A criatividade, imaginação e inovação são um trio inseparável!

O que dizer dos manuais escolares? Livros onde se escreve, aponta, pinta, nos quais se fazem garatujas conforme o estado de alma do momento, onde se apaga até quase fazer um buraco, ou fazer mesmo um buraco. Livros que se guardam numa mochila que apanha chuva, que se mistura com os lanches, fatos de educação física usados e transpirados, enfim, um sem número de episódios da vida diária que são difíceis, se não mesmo impossíveis, de eliminar qualquer vestígio.

Como se apagam estes bocadinhos de vida? Como se eliminam as emoções passadas para estas páginas? Como não deixar vestígios dos sucessos e das aprendizagens fáceis ou com bastante custo?

Mas os livros não são para escrever, apontar, pintar, sublinhar, viver. São apenas para ler, ver e observar. A sério? Como é possível pedir isso a uma criança? Como é possível pedir isso a quem estuda? A aprendizagem faz-se de muitas maneiras e uma delas é usar literalmente os manuais escolares.

Para a maioria das crianças e adolescentes o deixar os manuais escolares de lado assim que termina o ano lectivo, não é difícil. Passado um tempo, um bom tempo, o voltar a folheá-los traz memórias que consolidam as aprendizagens das matérias, mas também as etapas de crescimento vividas.
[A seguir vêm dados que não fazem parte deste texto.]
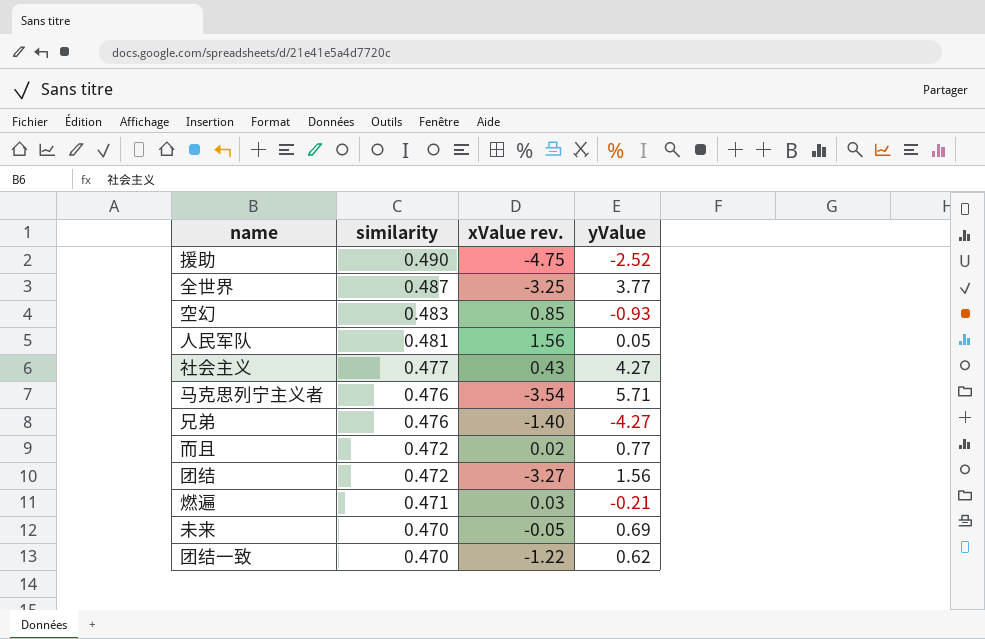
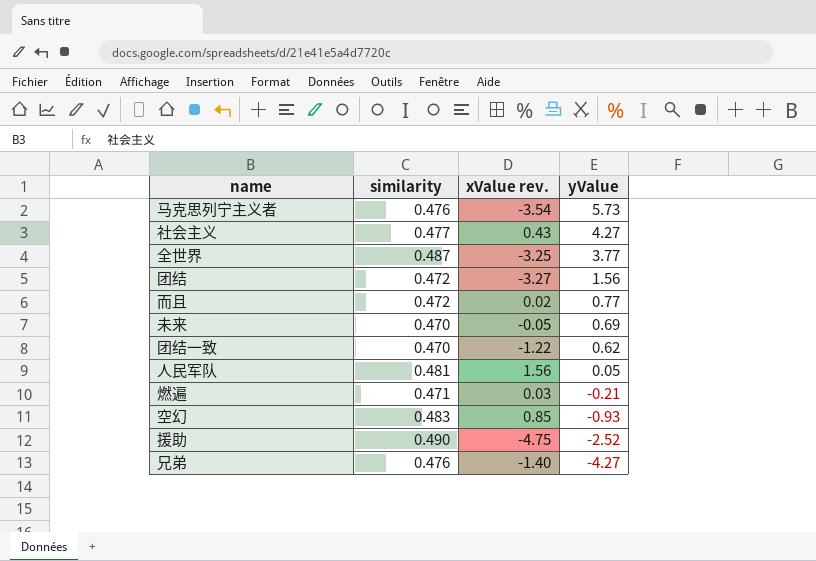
row order: similarity descending -> yValue descending
马克思列宁主义者 | yValue: 5.71 -> 5.73

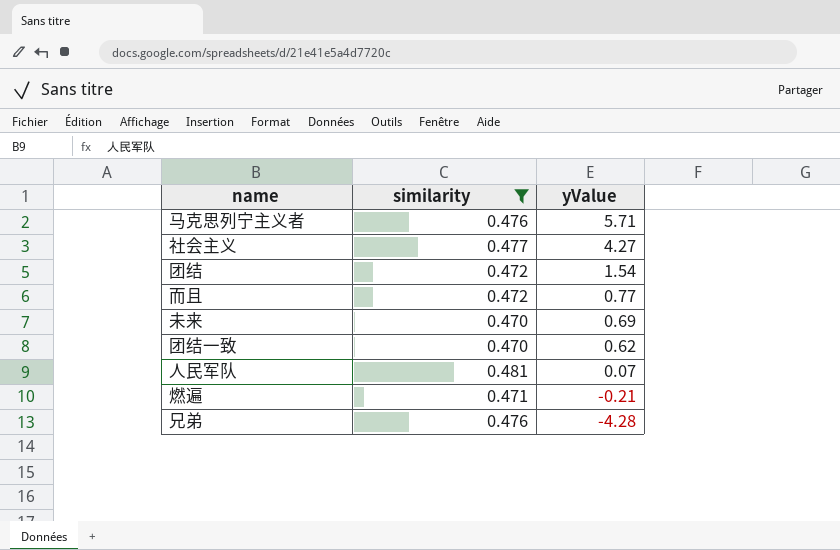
filter: none -> similarity <= 0.481
column xValue rev. | position: 3 -> none
马克思列宁主义者 | yValue: 5.73 -> 5.71
团结 | yValue: 1.56 -> 1.54
人民军队 | yValue: 0.05 -> 0.07
兄弟 | yValue: -4.27 -> -4.28

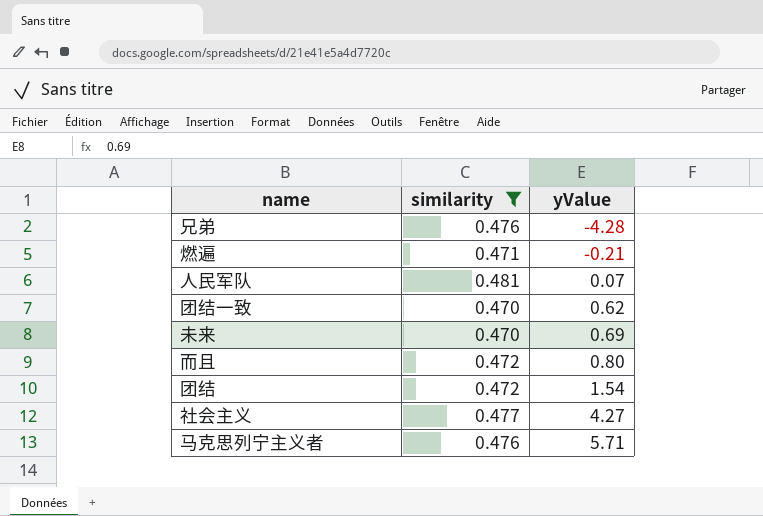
row order: yValue descending -> yValue ascending
而且 | yValue: 0.77 -> 0.80

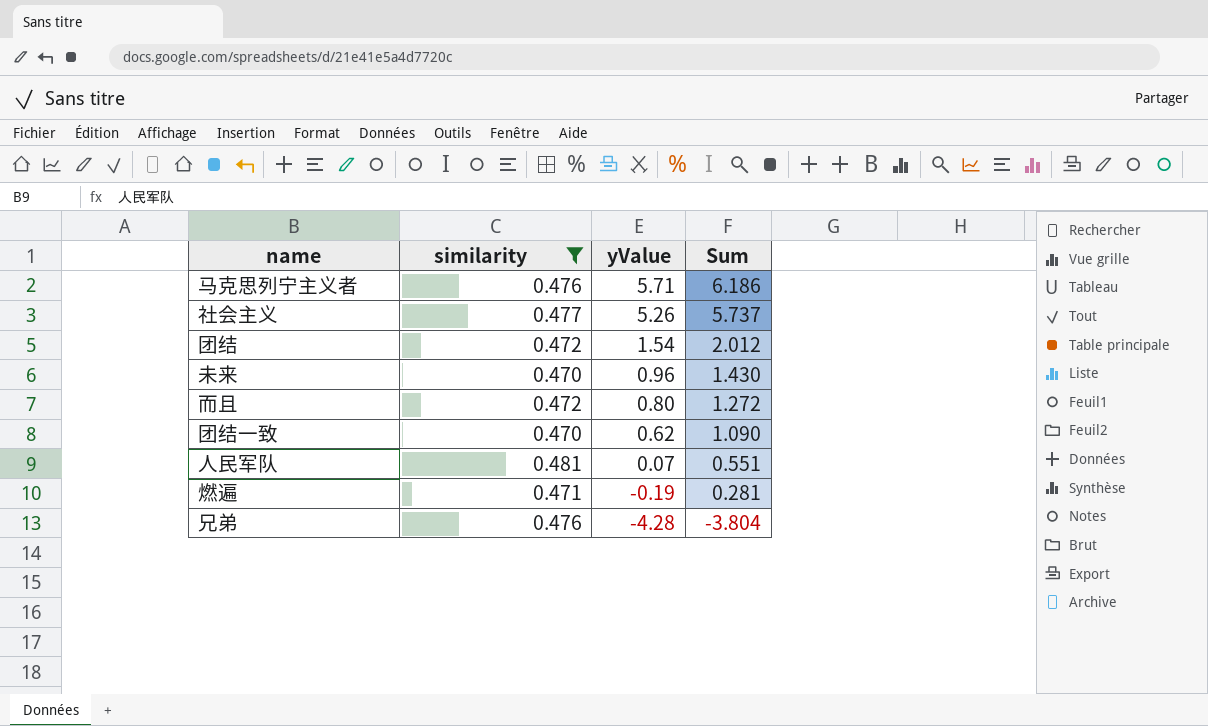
row order: yValue ascending -> yValue descending
column Sum | formula: none -> [similarity] + [yValue]
社会主义 | yValue: 4.27 -> 5.26
未来 | yValue: 0.69 -> 0.96
燃遍 | yValue: -0.21 -> -0.19

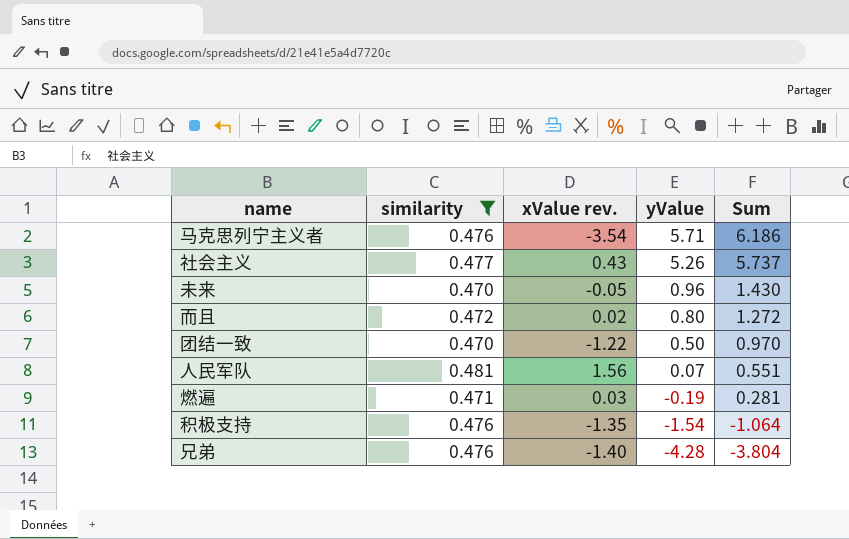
column xValue rev. | position: none -> 3
row 团结: 0.472 | 1.54 | 2.012 -> none
团结一致 | yValue: 0.62 -> 0.50
团结一致 | Sum: 1.090 -> 0.970
row 积极支持: none -> 0.476 | -1.35 | -1.54 | -1.064

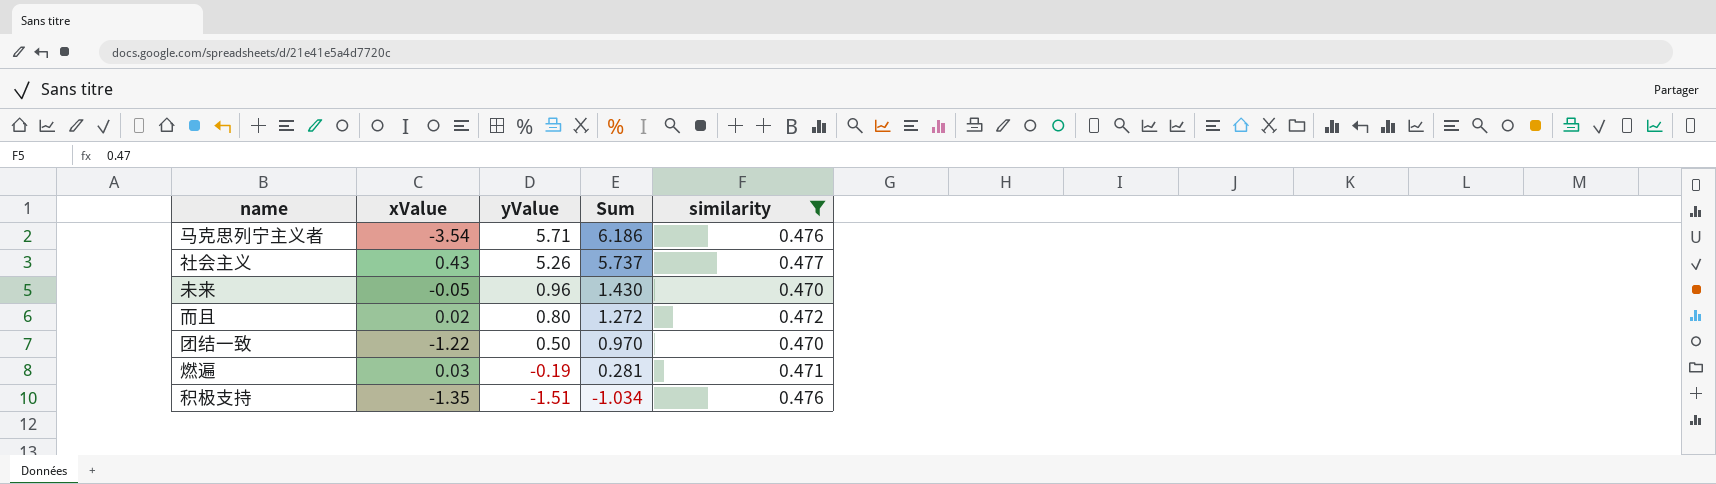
column name: xValue rev. -> xValue
column similarity | position: 2 -> 5
row 人民军队: 0.481 | 1.56 | 0.07 | 0.551 -> none
row 兄弟: 0.476 | -1.40 | -4.28 | -3.804 -> none
积极支持 | yValue: -1.54 -> -1.51
积极支持 | Sum: -1.064 -> -1.034

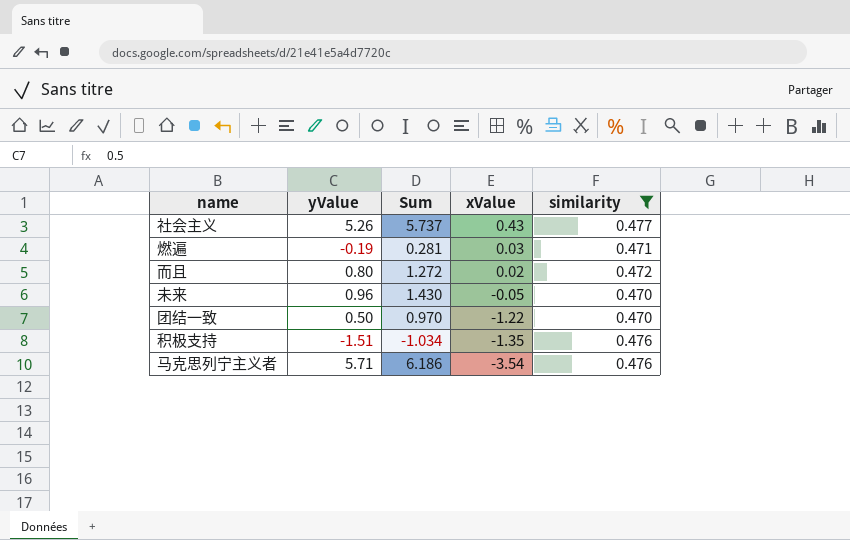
row order: yValue descending -> xValue descending
column xValue | position: 2 -> 4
Uma coisa é as crianças largarem os manuais assim que terminam as aulas, desejosas de férias e de outras rotinas. Outra bem diferente é receber, no início de um ano lectivo, novinho em folha, a estrear, manuais carregados de estórias, de vivências e de emoções. Até que ponto, esta circunstância que objectivamente parece de menor importância tem impacto na aprendizagem?

Por detrás desta medida de reutilização dos manuais escolares está a quantidade de papel que todos os anos é gasto e desperdiçado em livros que só servem para uma criança durante um ano lectivo. A solução encontrada foi a de fazer circular esses manuais. Que outras alternativas existem para que essa utilização única e desperdício de papel impresso não aconteça?

Na altura da pandemia, lembro-me que num relatório de uma organização mundial, a solução era a de encontrarmos alternativas aos meios digitais, pois o acesso a esses não é universal em todos os países. As aprendizagens ficaram comprometidas e os planos de recuperação multiplicaram-se pelas diferentes geografias.

O que fazer em alternativa a esta rotatividade e reutilização dos manuais escolares? Todos devem ter direito a manuais novos. Uns não pagam, outros pagam. Qual o peso dos manuais escolares no orçamento familiar, por filho, para os que pagam? Eu acabei de comprar para o 8.º ano e foi à volta de 300 euros.

Que alternativas existem aos manuais, aos livros de fichas e cadernos de actividades e aos meios digitais? Há sempre mais do que uma alternativa para qualquer que seja o desafio, todos sabemos disso. O que fomos complicando no caminho da aprendizagem e educação para termos chegado aqui? Como é possível descomplicar e voltar a simplificar?

Os professores são os mestres que sabem das matérias que ensinam, as bibliotecas encerram em si muita sabedoria, sempre ou quase sempre, disponíveis para todos, a Internet aí está nas escolas também de forma gratuita. Qual a necessidade de obrigação de aquisição dos manuais escolares? Onde complicámos o processo?